What lines below contain the string "weight"? List them all.

Top of Listed records

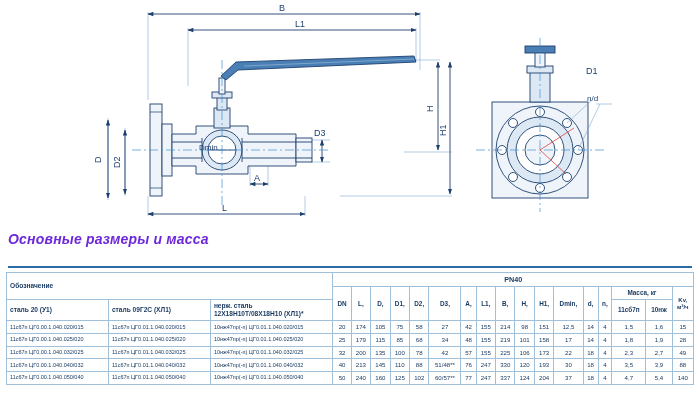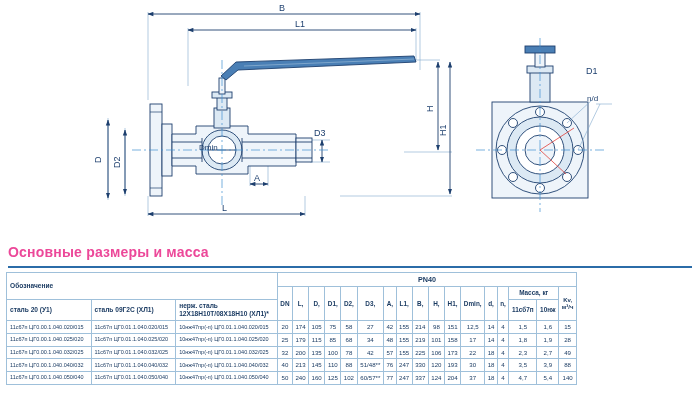--- a/index.html
+++ b/index.html
@@ -5,29 +5,29 @@
   html,body{margin:0;padding:0;}
   body{
     width:700px;height:419px;background:#ffffff;
     font-family:"Liberation Sans", sans-serif;
     color:#1d3f6e;overflow:hidden;position:relative;
   }
   .diagram{position:absolute;left:0;top:0;width:700px;height:232px;}
   .diagram svg{display:block;}
 
   .section-title{
-    position:absolute;left:8px;top:244px;
-    font-size:14px;font-weight:bold;color:#ec4899;letter-spacing:.2px;
+    position:absolute;left:8px;top:231px;
+    font-size:14px;font-weight:bold;color:#6d28d9;letter-spacing:.2px;font-style:italic;
   }
   .title-rule{
     position:absolute;left:8px;top:266px;width:684px;height:2px;background:#2b6ca8;
   }
 
   table{
-    position:absolute;left:6px;top:272px;width:571px;
+    position:absolute;left:6px;top:272px;width:688px;
     border-collapse:collapse;font-size:6.2px;color:#16375f;
   }
   th,td{
     border:1px solid #9fc0da;
     padding:2px 2px;
     text-align:center;
     vertical-align:middle;
     line-height:1.25;
     font-weight:normal;
     white-space:nowrap;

Bottom of Listed records

*Written answer*.
-    font-size:14px;font-weight:bold;color:#ec4899;letter-spacing:.2px;
+    font-size:14px;font-weight:bold;color:#6d28d9;letter-spacing:.2px;font-style:italic;
     font-weight:normal;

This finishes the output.